How to see I/O wait time

If you are wondering if Trino has a metric that shows how much CPU time is wasted waiting on I/O operations such as retrieving data from your lake, the short answer is “no, it doesn’t”. Fortunately, there are a couple of heuristics that can help you see if something is I/O heavy (or efficient). Let’s look at the following EXPLAIN ANALYZE output from an initial SOURCE stage.

The first rule of thumb is to compare CPU time with the Scheduled time. When Scheduled is dramatically greater than CPU, it could mean there is significant I/O wait time.

The example above is actually not that far off.
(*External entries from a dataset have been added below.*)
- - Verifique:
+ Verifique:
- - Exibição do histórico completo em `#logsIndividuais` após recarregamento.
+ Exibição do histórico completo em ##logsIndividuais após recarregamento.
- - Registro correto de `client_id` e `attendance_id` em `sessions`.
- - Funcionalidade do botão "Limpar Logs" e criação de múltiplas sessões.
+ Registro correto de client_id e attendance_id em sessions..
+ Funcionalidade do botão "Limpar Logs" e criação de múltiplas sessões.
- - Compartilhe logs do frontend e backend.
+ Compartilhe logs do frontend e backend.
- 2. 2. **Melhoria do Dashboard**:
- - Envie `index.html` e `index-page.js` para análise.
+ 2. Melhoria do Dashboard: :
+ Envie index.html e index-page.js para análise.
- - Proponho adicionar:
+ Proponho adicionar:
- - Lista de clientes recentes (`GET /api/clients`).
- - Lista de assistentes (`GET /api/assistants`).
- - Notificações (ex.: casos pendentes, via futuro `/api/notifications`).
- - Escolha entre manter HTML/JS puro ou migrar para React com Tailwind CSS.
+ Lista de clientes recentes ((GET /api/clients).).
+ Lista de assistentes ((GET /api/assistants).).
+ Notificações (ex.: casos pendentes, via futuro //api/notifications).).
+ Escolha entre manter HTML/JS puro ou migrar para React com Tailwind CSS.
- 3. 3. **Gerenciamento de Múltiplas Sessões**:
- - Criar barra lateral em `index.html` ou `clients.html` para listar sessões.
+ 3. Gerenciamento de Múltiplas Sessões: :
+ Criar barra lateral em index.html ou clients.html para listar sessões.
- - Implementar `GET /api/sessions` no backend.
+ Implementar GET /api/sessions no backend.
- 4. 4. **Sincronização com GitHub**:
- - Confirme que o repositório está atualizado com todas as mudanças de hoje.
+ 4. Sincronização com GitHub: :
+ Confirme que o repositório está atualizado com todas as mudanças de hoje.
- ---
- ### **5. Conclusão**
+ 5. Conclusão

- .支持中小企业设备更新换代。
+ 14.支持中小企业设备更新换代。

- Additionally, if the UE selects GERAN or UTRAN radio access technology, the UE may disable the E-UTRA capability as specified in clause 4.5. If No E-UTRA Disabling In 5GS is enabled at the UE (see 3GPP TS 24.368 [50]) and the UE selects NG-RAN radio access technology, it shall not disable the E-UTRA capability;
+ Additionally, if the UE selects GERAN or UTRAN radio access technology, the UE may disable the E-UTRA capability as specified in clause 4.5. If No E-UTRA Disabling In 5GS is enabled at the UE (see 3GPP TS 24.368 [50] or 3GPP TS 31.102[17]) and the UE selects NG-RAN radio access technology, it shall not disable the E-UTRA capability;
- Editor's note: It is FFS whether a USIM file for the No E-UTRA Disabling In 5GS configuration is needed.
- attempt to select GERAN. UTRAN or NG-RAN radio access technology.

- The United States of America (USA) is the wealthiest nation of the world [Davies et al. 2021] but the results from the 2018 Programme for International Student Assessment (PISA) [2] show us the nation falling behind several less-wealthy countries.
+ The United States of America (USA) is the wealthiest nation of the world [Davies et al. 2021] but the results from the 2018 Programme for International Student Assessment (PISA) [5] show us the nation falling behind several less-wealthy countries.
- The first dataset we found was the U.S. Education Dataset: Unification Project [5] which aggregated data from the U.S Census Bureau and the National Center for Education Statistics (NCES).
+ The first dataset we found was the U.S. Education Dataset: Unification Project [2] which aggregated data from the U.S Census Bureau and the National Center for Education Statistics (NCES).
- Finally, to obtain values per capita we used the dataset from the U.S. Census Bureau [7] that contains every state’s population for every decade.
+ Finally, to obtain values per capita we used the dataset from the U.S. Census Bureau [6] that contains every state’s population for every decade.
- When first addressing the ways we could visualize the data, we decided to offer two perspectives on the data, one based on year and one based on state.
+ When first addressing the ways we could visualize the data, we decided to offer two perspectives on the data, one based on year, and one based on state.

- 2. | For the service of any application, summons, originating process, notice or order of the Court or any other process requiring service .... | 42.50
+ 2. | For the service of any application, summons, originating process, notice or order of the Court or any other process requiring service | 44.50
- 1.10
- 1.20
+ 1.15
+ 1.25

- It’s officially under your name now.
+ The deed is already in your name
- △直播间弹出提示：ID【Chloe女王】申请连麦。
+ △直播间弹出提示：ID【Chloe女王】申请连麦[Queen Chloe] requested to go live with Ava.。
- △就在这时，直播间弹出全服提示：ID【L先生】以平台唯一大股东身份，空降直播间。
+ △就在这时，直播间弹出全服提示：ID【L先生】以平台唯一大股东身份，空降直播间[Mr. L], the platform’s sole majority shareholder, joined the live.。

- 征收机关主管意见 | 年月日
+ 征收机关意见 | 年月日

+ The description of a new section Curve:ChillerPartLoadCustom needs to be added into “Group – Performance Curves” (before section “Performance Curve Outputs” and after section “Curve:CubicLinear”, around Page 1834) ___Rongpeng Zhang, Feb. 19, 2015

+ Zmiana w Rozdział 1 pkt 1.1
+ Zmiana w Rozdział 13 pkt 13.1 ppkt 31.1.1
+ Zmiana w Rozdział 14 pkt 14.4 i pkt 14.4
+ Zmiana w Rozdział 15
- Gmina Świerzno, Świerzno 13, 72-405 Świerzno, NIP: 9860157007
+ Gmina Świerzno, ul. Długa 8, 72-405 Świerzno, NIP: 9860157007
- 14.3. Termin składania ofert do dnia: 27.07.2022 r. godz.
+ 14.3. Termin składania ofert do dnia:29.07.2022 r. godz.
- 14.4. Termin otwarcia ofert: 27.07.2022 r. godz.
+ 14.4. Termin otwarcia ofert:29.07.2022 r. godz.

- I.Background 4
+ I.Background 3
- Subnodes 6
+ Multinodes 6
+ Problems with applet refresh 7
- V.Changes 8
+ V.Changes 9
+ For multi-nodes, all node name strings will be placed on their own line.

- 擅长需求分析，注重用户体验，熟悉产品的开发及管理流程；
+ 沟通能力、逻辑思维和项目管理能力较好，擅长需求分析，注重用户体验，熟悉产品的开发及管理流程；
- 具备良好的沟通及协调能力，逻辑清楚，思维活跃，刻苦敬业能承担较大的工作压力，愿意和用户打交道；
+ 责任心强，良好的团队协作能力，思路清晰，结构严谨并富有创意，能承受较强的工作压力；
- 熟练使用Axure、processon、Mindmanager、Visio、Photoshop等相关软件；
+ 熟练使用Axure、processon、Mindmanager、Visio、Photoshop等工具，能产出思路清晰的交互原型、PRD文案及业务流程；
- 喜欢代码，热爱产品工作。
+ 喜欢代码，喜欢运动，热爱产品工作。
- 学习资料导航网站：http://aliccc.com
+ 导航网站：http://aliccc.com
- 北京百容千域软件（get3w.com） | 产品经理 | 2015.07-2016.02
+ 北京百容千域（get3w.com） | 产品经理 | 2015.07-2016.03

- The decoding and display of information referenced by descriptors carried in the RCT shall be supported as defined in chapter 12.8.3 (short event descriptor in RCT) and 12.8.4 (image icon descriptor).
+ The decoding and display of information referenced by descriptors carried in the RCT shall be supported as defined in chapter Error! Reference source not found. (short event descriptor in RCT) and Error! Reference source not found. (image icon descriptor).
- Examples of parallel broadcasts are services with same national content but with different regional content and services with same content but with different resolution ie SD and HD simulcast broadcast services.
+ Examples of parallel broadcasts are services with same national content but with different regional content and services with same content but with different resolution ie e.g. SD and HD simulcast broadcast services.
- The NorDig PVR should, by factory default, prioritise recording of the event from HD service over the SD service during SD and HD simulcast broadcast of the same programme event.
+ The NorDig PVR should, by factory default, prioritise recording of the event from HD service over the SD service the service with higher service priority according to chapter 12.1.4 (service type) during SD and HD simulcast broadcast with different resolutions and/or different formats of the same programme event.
With a bunch of small input files, for example, you could see that difference be 10x-100x (or more) greater.

By comparison, the next stage reported values that were much closer to each other as it wasn’t a SOURCE stage which are usually our biggest I/O focus areas.

The second heuristic that can be considered is only present on the SOURCE stages. The Physical input time from the original stage presented indicates the amount of time spent actually retrieving (and maybe converting/parsing) data from the source. NOTE: Not all connectors implement this.

So… as stated above, if Scheduled time is high relative to CPU time it suggests the query was I/O heavy. If Scheduled time is high compared to even Physical input time then either the Physical input time is not being calculated correctly by connector or there’s some other work which makes splits run longer than just reading data.

Starburst UI gives you another metric called ACTIVE (seen below) which can be found in Query overview > Advanced > Execution details.

The tooltip reports defines the metric and it is aggregated for the whole query.

Screenshot 2025-01-08 at 4.47.42 PM

Since this query only had 2 stages and the majority of the work was in the initial SOURCE stage, the 21% shown above is very similar to the percentage of CPU / Schedule time initial discussed. 496.15 / 2420 = 20.5%.

So, while NOT an exact science (and easier to focus just on the SOURCE stage instead of the entire query plan) this example above suggests that 80% of the resources were idly waiting on I/O time.